San Diego woman files lawsuit over Nestle's frozen pizzas

Katie Simpson files $5M class-action suit

SAN DIEGO - A $5 million federal class-action lawsuit filed by a San Diego woman claims that Nestle -- makers of DiGiorno, Stouffer's and California Pizza Kitchen frozen pizzas -- is "placing profits over public health" by failing to remove trans fat from its frozen pizzas.

The class-action suit was filed Jan. 21 in U.S. District Court in San Diego on behalf of Katie Simpson, a mother of two young children.

The lawsuit states that the frozen pizzas in question shouldn't contain a toxic food additive that's been banned all over the world, said an attorney for the plaintiff, Greg Weston.

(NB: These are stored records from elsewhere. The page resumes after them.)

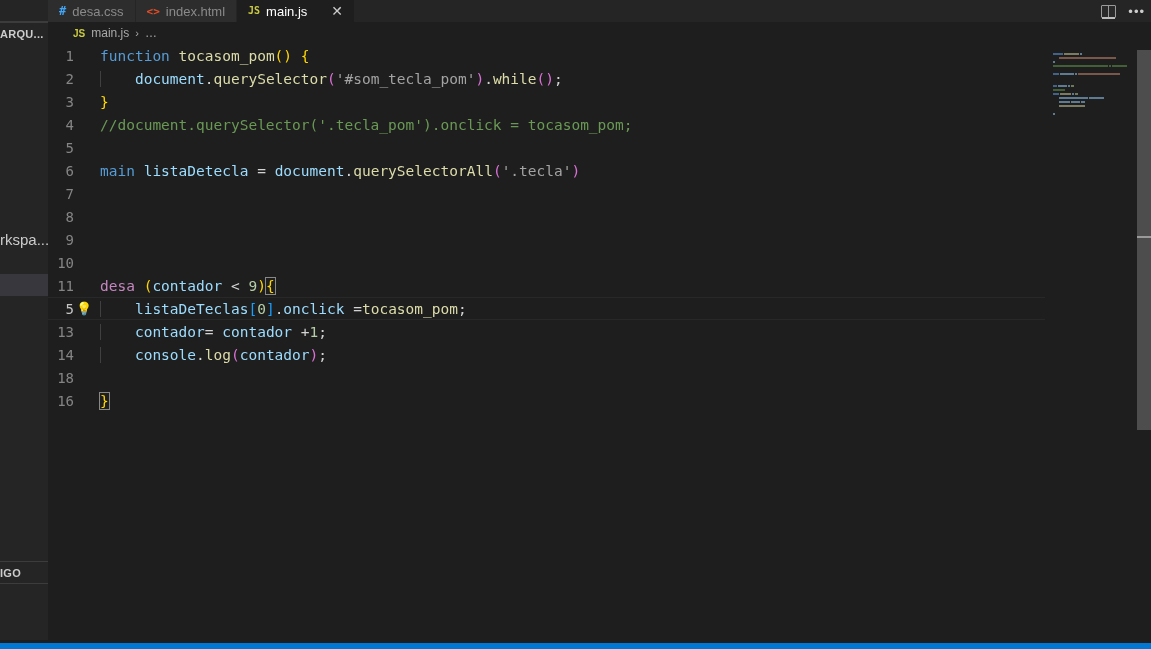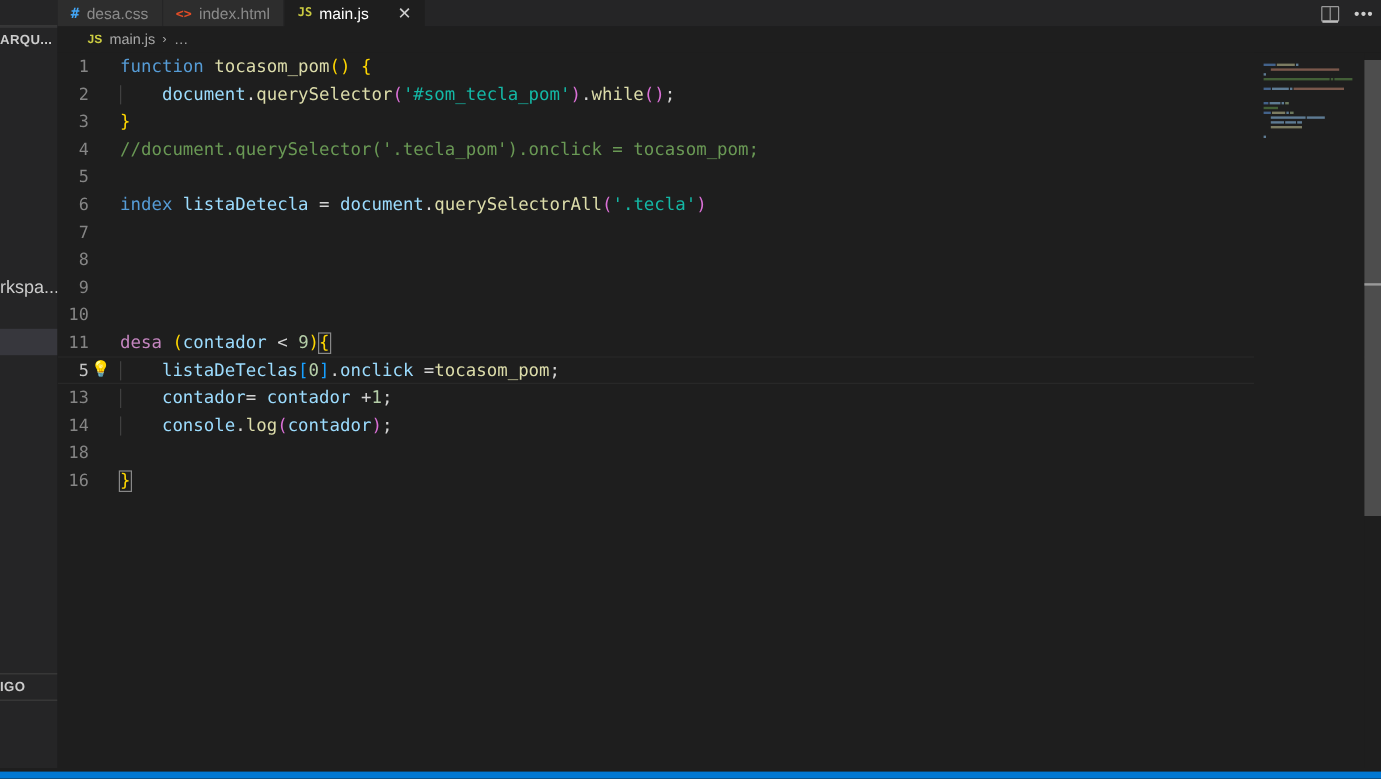"'#som_tecla_pom'" .str { color: #14b8a6 -> #a3a3a3 }
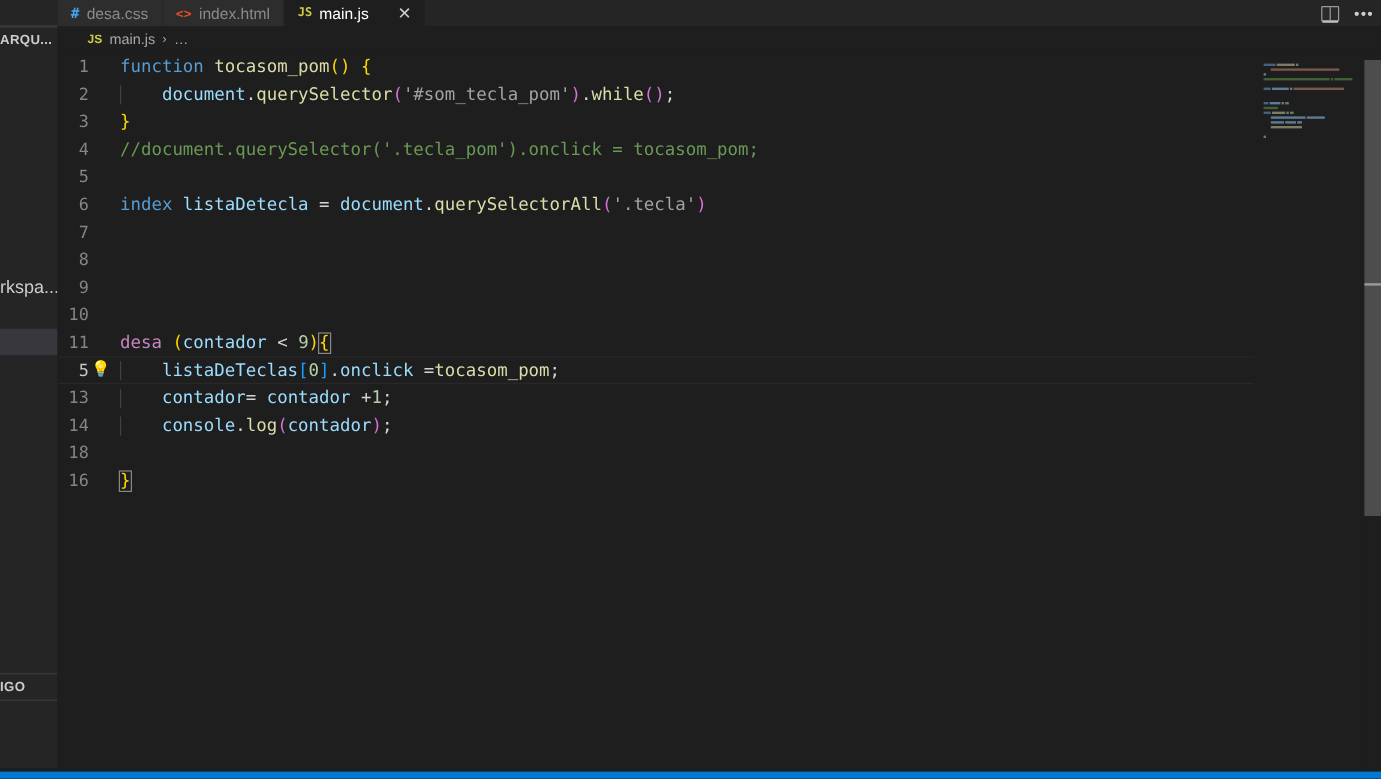"index" span.kw { text: index -> main }
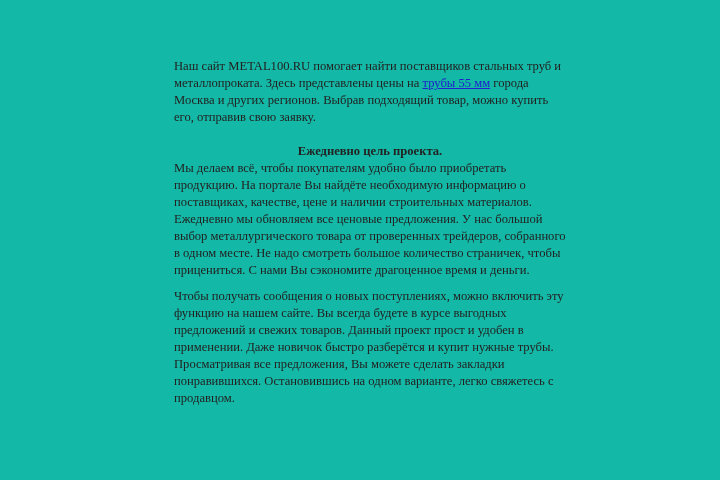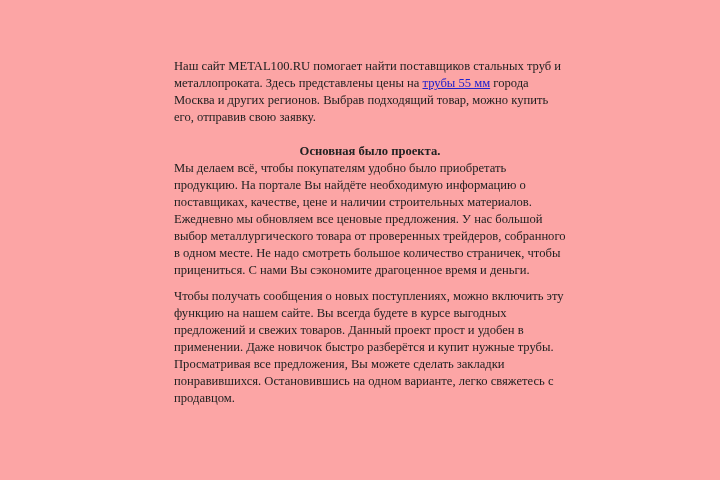"Наш сайт METAL100.RU помогает найти" .page { background: #fca5a5 -> #14b8a6 }
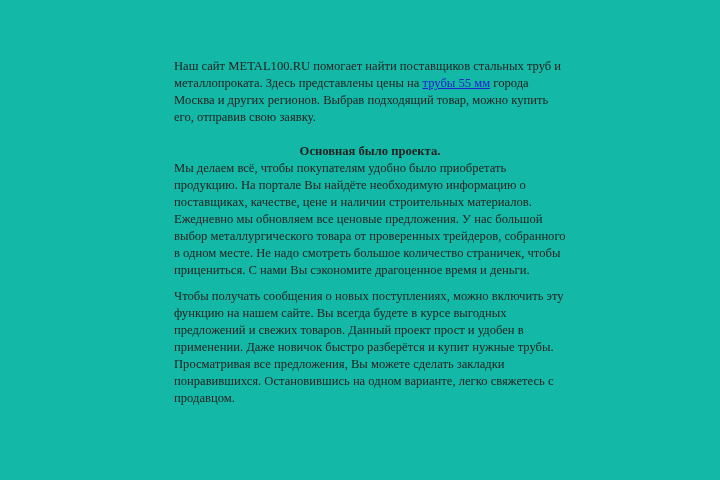"Основная было проекта." p.heading { text: Основная было -> Ежедневно цель }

California has banned trans fat in foods served in local restaurants, but there are no bans on trans fat in packaged foods. The cities of New York and Philadelphia are among the local governments that have enacted bans against trans fat in restaurant food.

Weston said the suit seeks all monies Nestle has ever made from frozen pizzas.

In a statement, Nestle said it will vigorously defend itself against all "baseless allegations," saying its pizza products are in strict compliance with both FDA and USDA regulations.

According to California Pizza Kitchen, the case applies only to frozen pizzas, not to restaurants bearing that name.

No hearing date has been set in the case, which has been assigned to U.S. District Judge Janis Sammartino.